Rolling my own dynamic dns

I have my home system on a cable modem, and my router behind it is running Linux (FreeWRT) with a script that gets called any time my external IP address changes that updates my no-ip account.

What I'd really like to do is use my own domain for this host, rather than no-ip.org, and change my DHCP script to just update the record in my DNS server.

I know BIND can do this, but I chucked BIND a year ago after I saw it was steadily growing to eat 10-20% of the RAM on my Linode, even though I host all of 4 very low-traffic domains. I'm using MaraDNS now, which I very much like, but the only way to add/change a record is to restart the whole server.

I'm looking at a bunch of options, and thought I'd ask the forum what you all are doing. What I've come with so far is:

Option a: continue running Mara as my recursive DNS server, but throw my zone data in LDAP and use ldapdns to resolve my own zones. On the LDAP server, grant write access to only the dynamic hostname(s) zone data, and, on the FreeWRT router, write a script that updates my dynamic IP in LDAP.

Option b: Migrate to Power DNS and use the LDAP backend. I'm looking into PowerDNS, and would particularly like to hear from the forum your impressions of Power DNS vs BIND or Mara, whether you've used the LDAP backend, and how its performance and memory footprint look for a very small site.

Option c: If there's some way I can dynamically push zone data to Linode's DNS system and have it update immediately (TTL notwithstanding), migrate my SOAs to Linode. If there's a way to do this, I'm missing it. Maybe something in the web API?

Option d: Have my script on the router update a file in my Mara config and give it permission to restart Mara. Easy, but viciously ugly, IMO.

Thanks!

7 Replies

The API can do this. There's an example script in Mike's perl bindings:

http://www.linode.com/api/

http://git.thegrebs.com/?p=WebService-L … /dyndns.pl">http://git.thegrebs.com/?p=WebService-Linode;a=blob;f=examples/dyndns.pl

-Chris

This works perfectly. It was sad putting Mara to sleep after serving me so well for so long, but its time to move forward! :D

One question, I want to know if the domainResourceUodate is successful. I tried

my $result = $api->domainResourceUpdate(resourceid => $resourceid, target => $pubip); 
print $result; 

but that just gave me a number that didn't seem to mean anything.

Currently, I'm doing

$api->domainResourceUpdate(resourceid => $resourceid, target => $pubip) or die "Failed updating record";
print "$record.$domain updated"; 

based on the assumption that if there's a problem, the domainResourceUpdate method won't return true. Is there a nicer way to do this?

You should know that Linode's DNS servers will take up to 15 minutes to reflect changes…

@pratfall:

Is there a nicer way to do this?
I'm not sure about the Perl bindings, but in the response you're looking for something in ERRORARRAY. I tried to modify a resource that didn't belong to me, and ERRORARRAY contained 1 element, which contained a message and an error code.

I assumed this to boil down to "if ERRORARRAY has an element, print the message in element 0 (unless you're running batch) to stderr and die". Not sure how you'd do that with the Perl bindings, though.

Nothing to add but: this is awesome; you guys are awesome.

@pratfall:

I have my home system on a cable modem, and my router behind it is running Linux (FreeWRT) with a script that gets called any time my external IP address changes that updates my no-ip account.
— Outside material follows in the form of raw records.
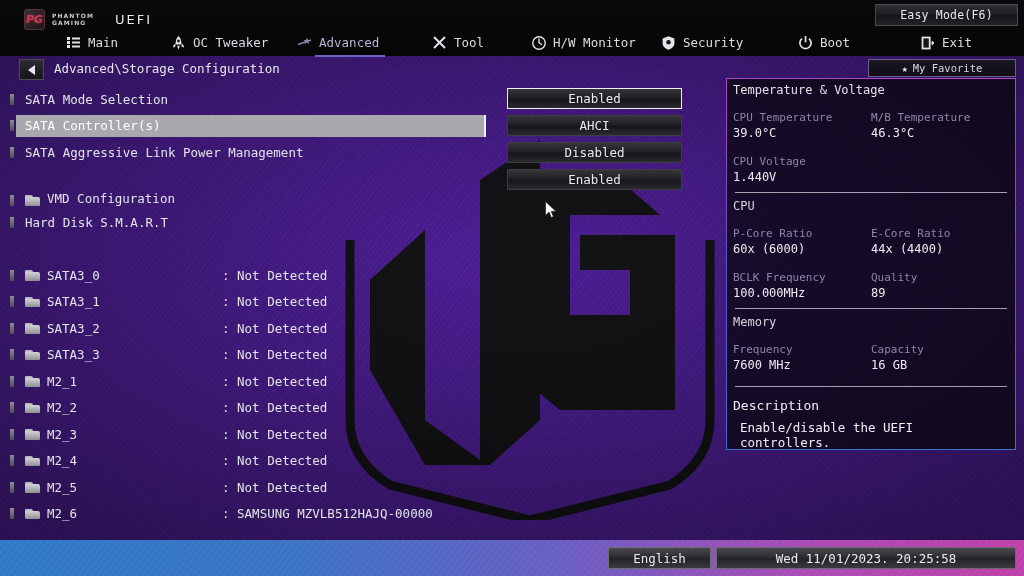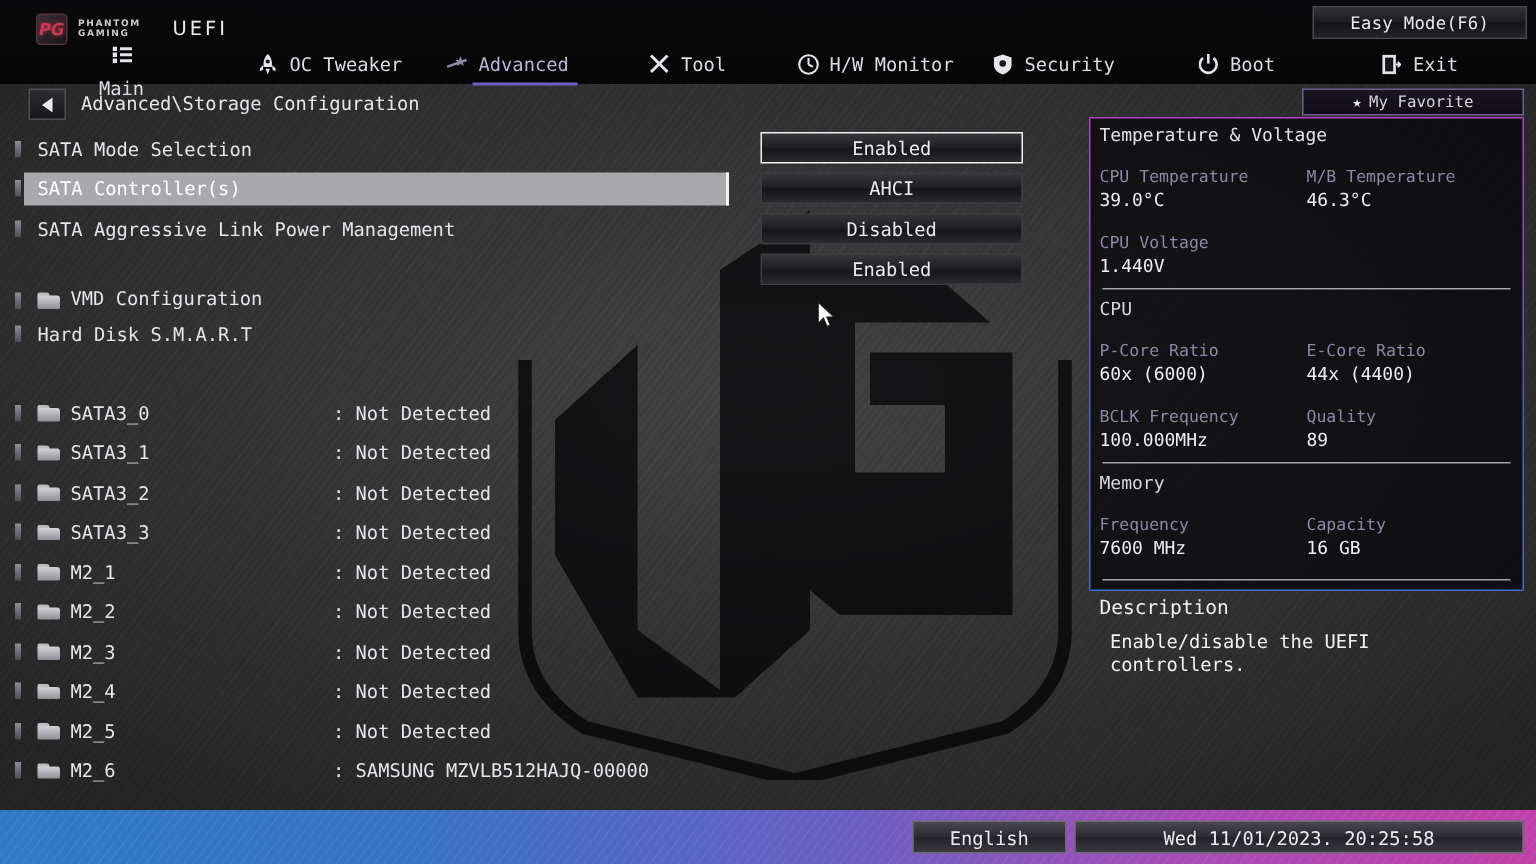--- a/index.html
+++ b/index.html
@@ -5,21 +5,21 @@
   * { box-sizing: border-box; margin: 0; padding: 0; }
   html, body {
     width: 1024px; height: 576px;
     background: #000;
     font-family: "DejaVu Sans Mono", "Liberation Mono", monospace;
     overflow: hidden;
   }
   #root {
     position: relative;
     width: 1024px; height: 576px;
-    background: #404040;
+    background: #4c1d95;
     overflow: hidden;
   }
 
   
   .bg-stripes {
     position: absolute; inset: 0;
     background-image: repeating-linear-gradient(
       -52deg,
       rgba(255,255,255,0.030) 0px,
       rgba(255,255,255,0.030) 1px,
@@ -189,21 +189,21 @@
     background: linear-gradient(180deg,#35353a 0%, #202024 46%, #16161a 54%, #2a2a2f 100%);
     border: 1px solid #3c3c43;
     color: #e9e9ef; font-size: 12.5px;
     display: flex; align-items: center; justify-content: center;
   }
   .vbtn.sel { border: 1px solid #f0f0f4; }
 
   
   .infopanel {
     position: absolute; left: 726px; top: 78px;
-    width: 290px; height: 316px;
+    width: 290px; height: 372px;
     background: rgba(5,5,9,0.72);
     border: 1px solid transparent;
     border-image: linear-gradient(180deg,#b044c8 0%, #8a4bc9 22%, #5a56c6 55%, #3f6fd0 100%) 1;
     z-index: 4;
     padding: 2px 6px 0 6px;
   }
   .sec-title { font-size: 12px; color: #e2e2e8; margin-top: 2px; }
   .sec-title.dim { color: #d6d6dc; }
   .pairs { display: flex; margin-top: 13px; }
   .pcol { width: 50%; }
@@ -272,21 +272,21 @@
         <span>PHANTOM</span>
         <span>GAMING</span>
       </div>
       <div class="uefi-text">UEFI</div>
     </div>
 
     <div class="easymode-btn">Easy Mode(F6)</div>
 
     <div class="tabs">
 
-      <div class="tab" style="position:absolute;left:64px;flex-direction:column;">
+      <div class="tab" style="position:absolute;left:64px;">
         <span class="ti">
           <svg width="13" height="11" viewBox="0 0 13 11">
               <g fill="#e4e4ea">
             <rect x="0" y="0" width="3" height="3"></rect>
                 <rect x="5" y="0.5" width="8" height="2"></rect>
             <rect x="0" y="4" width="3" height="3"></rect>
                 <rect x="5" y="4.5" width="8" height="2"></rect>
             <rect x="0" y="8" width="3" height="3"></rect>
                 <rect x="5" y="8.5" width="8" height="2"></rect>
           </g>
What I'd really like to do is use my own domain for this host, rather than no-ip.org, and change my DHCP script to just update the record in my DNS server.

Why not just CNAME the hostname in your domain to whatever the domain name from the dynamic DNS service? That's what I've been doing for years, its simple, and it works.

I think that PowerDNS is a perfect solution for this kind of issues. It comes with MySQL backend and one of the advantages of that is that as soon as you update a record in the database your domain record is updated, no need for a restart of any kind. There is a very simple DynDNS solution for a few domains (not for the public kind of DynDNS service type usage) with source code that you can check out here: DynDNS with PowerDNS. It uses a bit of PHP and a bit of BASH scripting via SSH authenticated using keys. Takes just a few minutes to get rolling on Debian.